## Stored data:
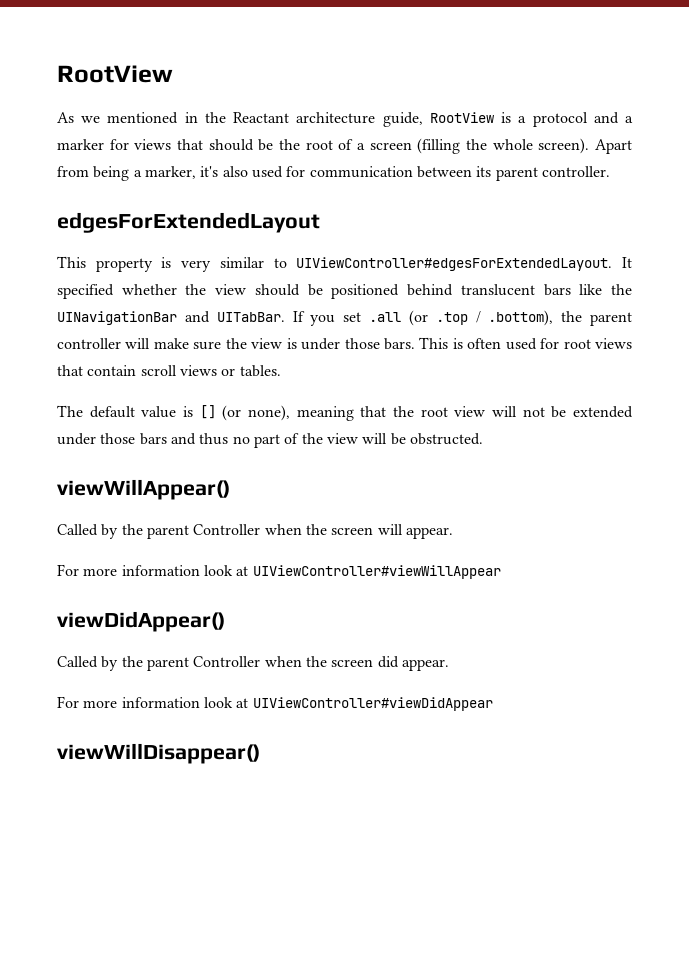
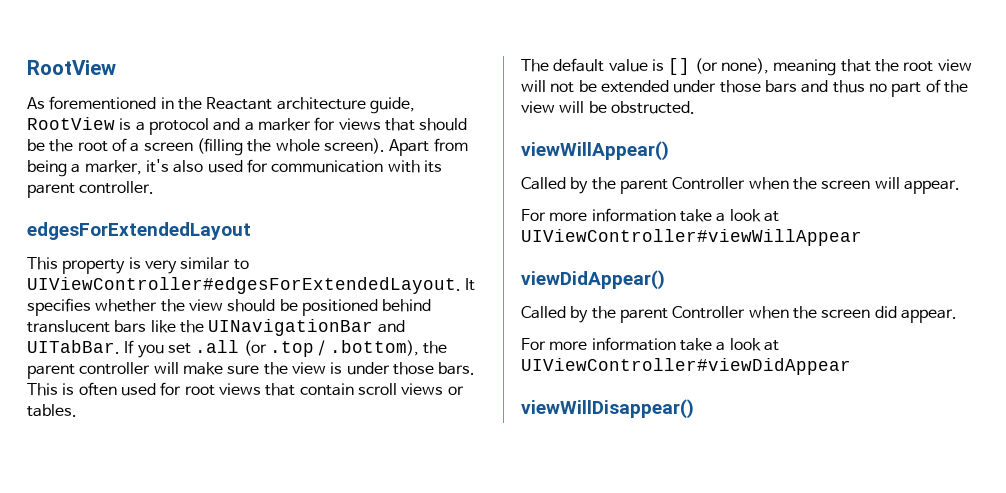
- As we mentioned in the Reactant architecture guide, RootView is a protocol and a marker for views that should be the root of a screen (filling the whole screen).
+ As forementioned in the Reactant architecture guide, RootView is a protocol and a marker for views that should be the root of a screen (filling the whole screen).
- Apart from being a marker, it's also used for communication between its parent controller.
+ Apart from being a marker, it's also used for communication with its parent controller.
- It specified whether the view should be positioned behind translucent bars like the UINavigationBar and UITabBar.
+ It specifies whether the view should be positioned behind translucent bars like the UINavigationBar and UITabBar.
- For more information look at UIViewController#viewWillAppear
+ For more information take a look at UIViewController#viewWillAppear
- For more information look at UIViewController#viewDidAppear
+ For more information take a look at UIViewController#viewDidAppear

## Task instructions:
Which lines in the records above hold the string "that"? Copy each of them.

## Solution to the problem:
- As we mentioned in the Reactant architecture guide, RootView is a protocol and a marker for views that should be the root of a screen (filling the whole screen).
+ As forementioned in the Reactant architecture guide, RootView is a protocol and a marker for views that should be the root of a screen (filling the whole screen).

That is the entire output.